Le raisonnement se tient, mais il fait fi d’un détail. En effet, l’article 11 fait référence à deux types de textes ; d’une part les projets de loi portant sur l’organisation des pouvoirs publics ou sur des réformes relatives à la politique économique, sociale ou environnementale de la Nation et aux services publics qui y concourent ; d’autre part les projets de loi tendant à autoriser la ratification de traités qui auraient des incidences sur le fonctionnement des institutions. Or, s’agissant de la seconde catégorie de textes visés à l’article 11, il est clairement spécifié que ces traités ne doivent pas être contraires à la Constitution. Le contrôle de la régularité d’un tel décret englobe donc nécessairement un contrôle de conformité du texte à la Constitution. Rien de tel n’est exigé en ce qui concerne la 1ère catégorie de textes.

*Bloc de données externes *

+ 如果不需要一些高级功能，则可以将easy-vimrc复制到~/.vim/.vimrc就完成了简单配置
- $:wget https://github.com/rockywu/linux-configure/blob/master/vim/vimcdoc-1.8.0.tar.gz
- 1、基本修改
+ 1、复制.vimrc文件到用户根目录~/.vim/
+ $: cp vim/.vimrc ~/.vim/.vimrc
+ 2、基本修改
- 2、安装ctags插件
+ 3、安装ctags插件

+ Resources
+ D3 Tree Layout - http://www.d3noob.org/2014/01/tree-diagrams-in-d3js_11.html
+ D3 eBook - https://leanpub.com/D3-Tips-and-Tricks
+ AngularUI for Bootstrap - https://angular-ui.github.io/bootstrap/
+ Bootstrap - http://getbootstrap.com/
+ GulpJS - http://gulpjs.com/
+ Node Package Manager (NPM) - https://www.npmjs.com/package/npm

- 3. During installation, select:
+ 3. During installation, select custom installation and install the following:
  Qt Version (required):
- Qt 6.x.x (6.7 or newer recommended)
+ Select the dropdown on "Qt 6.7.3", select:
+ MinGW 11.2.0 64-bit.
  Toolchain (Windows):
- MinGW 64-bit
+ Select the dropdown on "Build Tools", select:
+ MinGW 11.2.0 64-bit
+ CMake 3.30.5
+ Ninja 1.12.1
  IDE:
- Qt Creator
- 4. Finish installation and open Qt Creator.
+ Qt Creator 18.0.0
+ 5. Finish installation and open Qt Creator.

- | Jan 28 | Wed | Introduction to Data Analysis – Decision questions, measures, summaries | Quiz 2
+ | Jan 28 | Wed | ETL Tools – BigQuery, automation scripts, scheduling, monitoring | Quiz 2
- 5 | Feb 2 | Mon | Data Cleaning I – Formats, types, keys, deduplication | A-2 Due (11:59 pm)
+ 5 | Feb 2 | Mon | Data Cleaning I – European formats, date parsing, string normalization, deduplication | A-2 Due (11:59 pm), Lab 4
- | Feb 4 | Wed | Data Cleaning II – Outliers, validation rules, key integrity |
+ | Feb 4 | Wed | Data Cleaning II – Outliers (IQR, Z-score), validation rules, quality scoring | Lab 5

Dès lors, la question de l’examen de leur conformité à la Constitution ne se pose donc pas nécessairement lors de leur contrôle par le Conseil constitutionnel.
Si cette question est de nature juridique, nul doute que la réponse qui y sera éventuellement apportée ne manquera pas de faire l’objet d’une appréciation politique. Le juge constitutionnel pourrait-il s’opposer, sans référence textuelle explicite, à un chef d’Etat nouvellement élu et doté de la plus forte légitimité dont on peut se prévaloir dans une société démocratique ; une élection au suffrage universel direct ?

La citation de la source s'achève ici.